Hasil penelitian menunjukkan bahwa ampo snack (?) tidak memiliki kontribusi terhadap kejadian
stunting di anak usia 1-5 tahun. Dalam penelitian ini, hanya 2 responden yang anaknya memiliki
makan ampo, salah satunya menderita stunting. Konsumsi jajanan ini juga memiliki risiko karena
tidak ada bukti ilmiah manfaat ampo untuk kesehatan khusus gizi anak. Sebagian besar yang
masih konsumsi ampo adalah lansia. Ibu dalam penelitian ini mengatakan, nenek mereka yang
memberi ampo tersebut kepada anak mereka. Namun hanya dalam jumlah kecil karena anak
menolak untuk memakannya.
Nilai OR tertinggi dimiliki oleh variable TB ibu sebagai penyebab stunting paling banyak. Studi
di Palestina membuktikan bahwa TB ibu berpengaruh signifikan terhadap stunting. Anak yang
lahir dari TB ibu 1,55-1,60 m atau <1,55 m lebih mungkin mengalami stunting daripada anak
yang lahir dari ibu dengan TB >1,60m. factor gizi ibu yang buruk baik sebelum, selama dan
setelah kehamilan terkait dengan kegagalan tumbang anak. Dampak jangka panjang dari status
kesehatan ibu yang buruk dan nutrisi yang tidak memadai menyebabkan pertumbuhan buruk dan
BBLR, yang mempengaruhi kesehatan dan kelangsungan hidup anak.
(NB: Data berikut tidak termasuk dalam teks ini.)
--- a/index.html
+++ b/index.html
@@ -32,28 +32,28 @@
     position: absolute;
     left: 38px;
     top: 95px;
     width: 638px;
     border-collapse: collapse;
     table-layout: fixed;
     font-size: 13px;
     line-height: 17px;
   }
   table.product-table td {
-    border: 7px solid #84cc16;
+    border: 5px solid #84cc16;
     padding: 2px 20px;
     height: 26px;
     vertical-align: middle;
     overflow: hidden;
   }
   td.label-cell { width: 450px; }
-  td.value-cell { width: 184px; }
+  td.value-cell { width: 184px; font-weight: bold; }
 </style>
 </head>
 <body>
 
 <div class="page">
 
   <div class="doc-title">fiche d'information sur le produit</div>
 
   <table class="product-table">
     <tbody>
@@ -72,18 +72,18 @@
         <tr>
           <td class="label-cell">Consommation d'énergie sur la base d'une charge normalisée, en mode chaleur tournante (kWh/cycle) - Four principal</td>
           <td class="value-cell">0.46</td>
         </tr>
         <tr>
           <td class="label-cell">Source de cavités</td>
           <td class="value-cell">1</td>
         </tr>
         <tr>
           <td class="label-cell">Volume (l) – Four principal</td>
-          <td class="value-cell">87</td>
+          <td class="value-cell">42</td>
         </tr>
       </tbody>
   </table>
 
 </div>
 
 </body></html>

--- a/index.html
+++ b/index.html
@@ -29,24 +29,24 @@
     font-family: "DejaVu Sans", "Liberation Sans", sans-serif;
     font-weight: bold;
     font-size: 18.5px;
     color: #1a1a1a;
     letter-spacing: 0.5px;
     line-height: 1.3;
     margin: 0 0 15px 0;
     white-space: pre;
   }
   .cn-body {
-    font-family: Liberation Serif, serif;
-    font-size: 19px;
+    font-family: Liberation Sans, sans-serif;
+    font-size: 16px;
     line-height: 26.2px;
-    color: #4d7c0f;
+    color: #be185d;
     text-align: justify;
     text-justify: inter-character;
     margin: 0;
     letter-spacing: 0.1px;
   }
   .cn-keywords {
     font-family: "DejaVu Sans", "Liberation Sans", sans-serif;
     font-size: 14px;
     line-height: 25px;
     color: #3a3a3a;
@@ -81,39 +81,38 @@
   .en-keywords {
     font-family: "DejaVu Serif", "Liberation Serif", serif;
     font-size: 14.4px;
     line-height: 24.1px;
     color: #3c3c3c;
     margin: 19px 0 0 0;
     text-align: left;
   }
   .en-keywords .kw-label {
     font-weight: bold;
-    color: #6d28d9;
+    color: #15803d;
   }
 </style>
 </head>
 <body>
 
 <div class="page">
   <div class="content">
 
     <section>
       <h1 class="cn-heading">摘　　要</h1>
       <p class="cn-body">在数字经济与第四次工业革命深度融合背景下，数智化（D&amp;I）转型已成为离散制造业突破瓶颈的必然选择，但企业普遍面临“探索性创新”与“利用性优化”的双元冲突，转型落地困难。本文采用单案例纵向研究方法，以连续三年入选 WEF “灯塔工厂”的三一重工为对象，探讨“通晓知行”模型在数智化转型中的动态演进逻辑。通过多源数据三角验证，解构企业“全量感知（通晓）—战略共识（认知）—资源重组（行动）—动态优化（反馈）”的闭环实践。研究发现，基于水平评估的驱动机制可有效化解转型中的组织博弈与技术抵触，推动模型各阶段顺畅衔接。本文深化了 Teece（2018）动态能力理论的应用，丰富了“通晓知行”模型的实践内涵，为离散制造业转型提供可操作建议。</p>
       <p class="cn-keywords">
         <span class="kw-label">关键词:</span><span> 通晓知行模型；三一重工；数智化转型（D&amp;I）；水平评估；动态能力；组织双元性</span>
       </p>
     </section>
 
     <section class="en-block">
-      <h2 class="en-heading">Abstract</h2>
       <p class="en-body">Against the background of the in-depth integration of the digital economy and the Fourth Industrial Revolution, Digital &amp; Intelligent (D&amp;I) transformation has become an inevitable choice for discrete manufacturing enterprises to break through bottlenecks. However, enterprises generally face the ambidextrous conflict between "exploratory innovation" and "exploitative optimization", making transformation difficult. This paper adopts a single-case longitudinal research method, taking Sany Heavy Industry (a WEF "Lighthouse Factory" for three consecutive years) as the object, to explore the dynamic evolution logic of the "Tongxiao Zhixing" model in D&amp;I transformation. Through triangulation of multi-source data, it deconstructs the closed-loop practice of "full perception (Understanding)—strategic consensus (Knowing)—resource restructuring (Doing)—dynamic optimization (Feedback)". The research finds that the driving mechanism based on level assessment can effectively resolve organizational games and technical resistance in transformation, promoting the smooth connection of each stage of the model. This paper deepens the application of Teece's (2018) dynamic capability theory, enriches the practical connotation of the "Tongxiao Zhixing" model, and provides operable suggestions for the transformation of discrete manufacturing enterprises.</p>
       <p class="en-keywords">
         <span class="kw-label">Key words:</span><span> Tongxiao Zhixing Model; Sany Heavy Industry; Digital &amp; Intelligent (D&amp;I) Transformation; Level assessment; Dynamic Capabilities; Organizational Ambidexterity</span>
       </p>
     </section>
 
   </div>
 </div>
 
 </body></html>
Penelitian ini menyimbulkan bahwa factor genetic seperti TB ayah dan ibu, keragaman makanan,
dan konsumsi ikan mempengaruhi kejadian stunting pada anak usia 1-5 tahun. Dalam rnagka
penanggulangan stunting, strategi yang dilakukan adaah berfokus pada membimbing ibu yang
memiliki anak stunting dengan tujuan meningkatkan kualitas pemberian makan, terutama terkait
keragamanan makan dan konsumsi ikan. Selanjutnya, intervensi terhadap factor lain seperti
pendidikan berbasis komunitas, memperluas pengetahuan dan keterampilan ibu tentang
pemberian gizi yang berkualitas untuk anak.